007 peut se rhabiller

Au final, Espionne est le film d’une seule actrice, Melissa McCarthy, muse du réalisateur Paul Feig.
Photo: 20th Century Fox Au final, Espionne est le film d’une seule actrice, Melissa McCarthy, muse du réalisateur Paul Feig.

Susan Cooper est agente secrète pour la CIA. Chaque jour amène son lot de pays exotiques, de secrets d’État, de bagarres et d’évasions in extremis. Mais tout cela est l’apanage exclusif de son partenaire, le suave Bradley Fine, sur qui veille la première, assise devant un ordinateur dans un sous-sol de « l’Agence ». Peu sûre d’elle et constamment rabaissée par ses collègues masculins, Susan gâche son potentiel en vivant par procuration.

Mais voilà que la liste des agents « actifs » tombe aux mains d’une dangereuse marchande d’armes bulgare qui s’apprête à vendre un dispositif nucléaire à un terroriste russe par l’entremise d’un play-boy italien. Sortie de sa cave, ses faux passeports en poche (ouf !), voilà Susan prête à pulvériser le proverbial plafond de verre.

Car c’est bien de cela qu’il s’agit. En effet, sous ses dehors débonnaires, la plus récente comédie de Paul Feig propose un commentaire cinglant sur la culture machiste qui prévaut toujours dans un genre dont 007 demeure le plus illustre représentant. Pour mémoire, la précédente satire du réalisateur et scénariste, Un duo d’enfer, faisait de même — avec une patte plus lourde — avec le film policier et son obsession pour les tandems virils. Entendu, Feig ne donne pas dans le film à thèse. L’humour qu’il préconise est burlesque, voire potache, mais indéniablement efficace.

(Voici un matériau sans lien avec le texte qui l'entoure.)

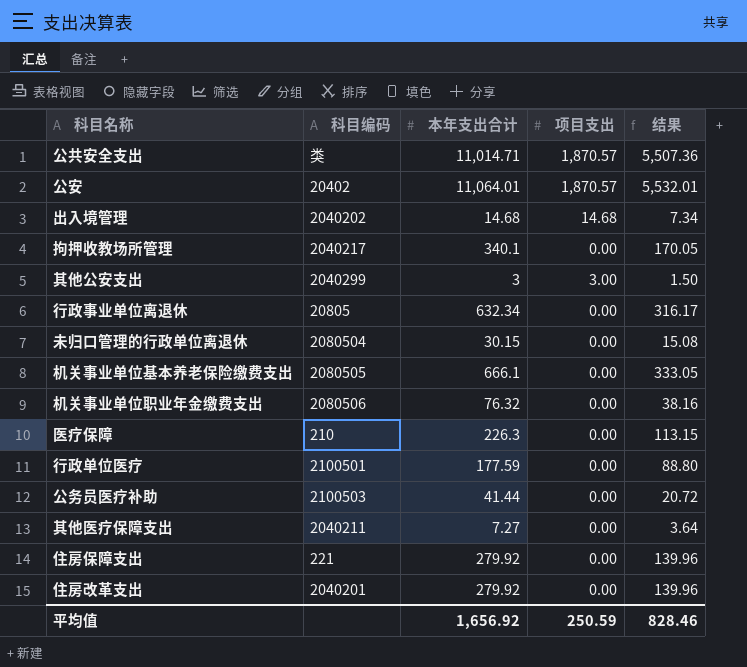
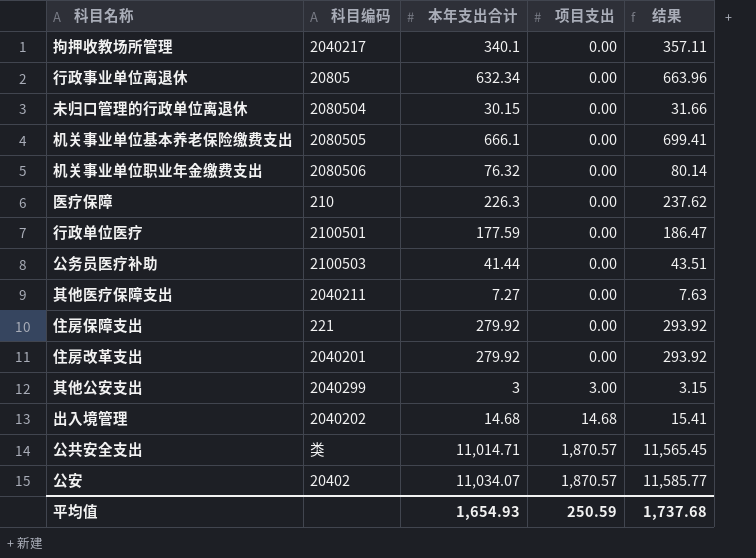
row order: none -> 项目支出 ascending
column 结果 | formula: [本年支出合计] * 0.5 -> [本年支出合计] * 1.05
公安 | 本年支出合计: 11,064.01 -> 11,034.07
平均值 | 本年支出合计: 1,656.92 -> 1,654.93
平均值 | 结果: 828.46 -> 1,737.68

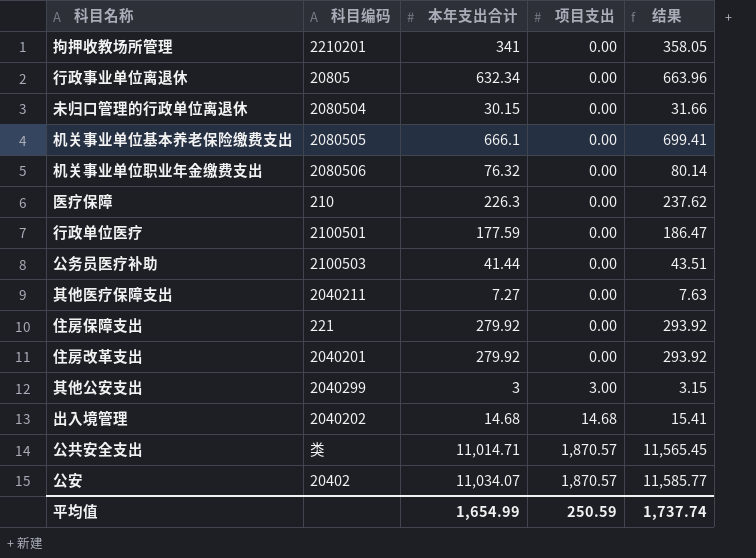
拘押收教场所管理 | 科目编码: 2040217 -> 2210201
拘押收教场所管理 | 本年支出合计: 340.1 -> 341
拘押收教场所管理 | 结果: 357.11 -> 358.05
平均值 | 本年支出合计: 1,654.93 -> 1,654.99
平均值 | 结果: 1,737.68 -> 1,737.74

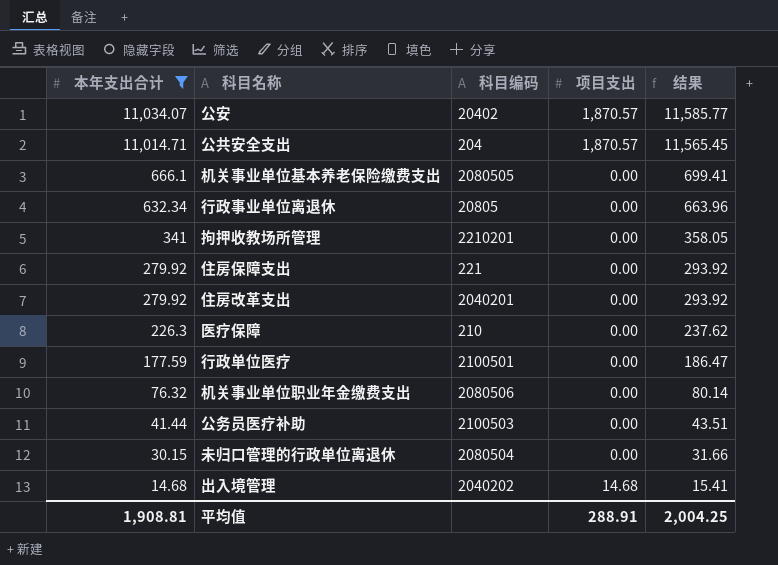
filter: none -> 本年支出合计 >= 14.68
row order: 项目支出 ascending -> 本年支出合计 descending
column 本年支出合计 | position: 3 -> 1
公共安全支出 | 科目编码: 类 -> 204
平均值 | 本年支出合计: 1,654.99 -> 1,908.81
平均值 | 项目支出: 250.59 -> 288.91
平均值 | 结果: 1,737.74 -> 2,004.25

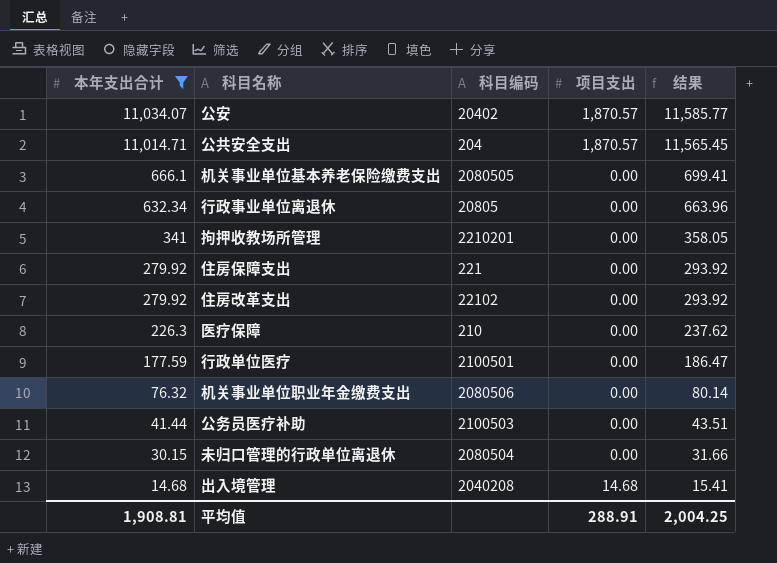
住房改革支出 | 科目编码: 2040201 -> 22102
出入境管理 | 科目编码: 2040202 -> 2040208

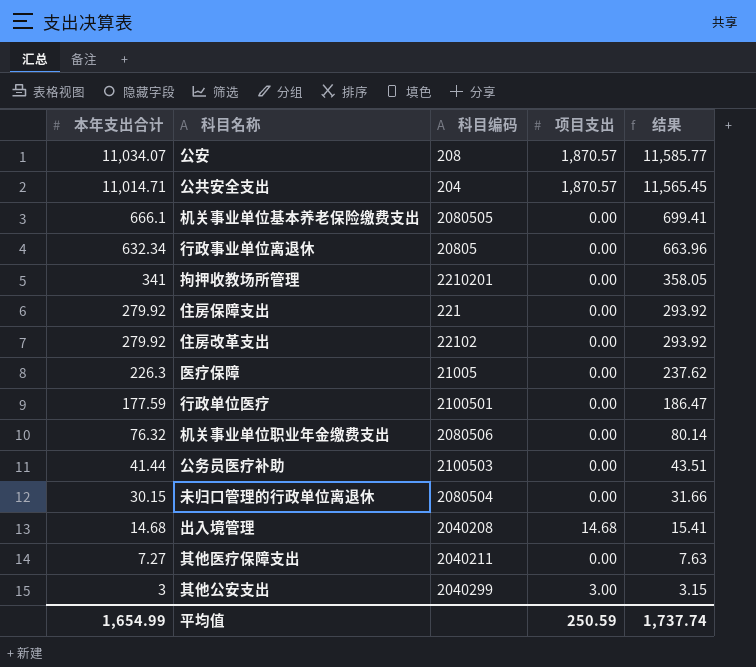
filter: 本年支出合计 >= 14.68 -> none
公安 | 科目编码: 20402 -> 208
医疗保障 | 科目编码: 210 -> 21005
平均值 | 本年支出合计: 1,908.81 -> 1,654.99
平均值 | 项目支出: 288.91 -> 250.59
平均值 | 结果: 2,004.25 -> 1,737.74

En fait, son message progressiste passe par l’action et, plus précisément, par celles, et non plus ceux, qui la mènent. Sus au super-vilain : place à la super-vilaine. Tasse-toi, James Bond : voilà l’agente Susan Cooper, alias Carol Jenkins, alias Penny Morgan, alias Amber Valentine… En périphérie, ces messieurs, sbires ou alliés, s’agitent et s’enfargent à présent que ces dames refusent d’être confinées aux rôles de potiches.

Plaisir contagieux

Bien entendu, l’enseignement ne doit pas se faire au détriment du divertissement, production hollywoodienne oblige. Or, on rit ferme tout du long, et souvent à gorge déployée. La distribution au grand complet a un plaisir évident, et ledit plaisir est contagieux. Vedette de films d’action pur sucre, Jason Statham (Crinqué, Le transporteur) se révèle particulièrement drôle dans un contre-emploi satirique. À l’instar de Rose Byrne (Les voisins), impayable en reine du crime dont les coiffures défient la gravité et l’accent, l’entendement.

Au final, cependant, Espionne est le film d’une seule actrice. Melissa McCarthy (Bridesmaids), muse de Paul Feig, est désopilante en agente secrète promue sur le terrain après 10 ans passés derrière un ordinateur. Il y a quelque chose de vivifiant à voir la très ronde et très en verve comédienne — la dernière qu’on imagine évoluer dans un univers qui tient encore beaucoup à ses stéréotypes féminins — jouer une héroïne qui, dans un premier temps, se secoue en manifestant son ambition et qui, dans un second temps, assume cette ambition, qui elle est, et ce qu’elle est.

Son parcours émancipatoire est aussi hilarant qu’inspirant.

Espionne (V.F. de Spy)

★★★ 1/2

Réalisation : Paul Feig. Avec Melissa McCarthy, Miranda Hart, Rose Byrne, Jason Statham, Allison Janney, Jude Law. États-Unis, 2015, 120 minutes.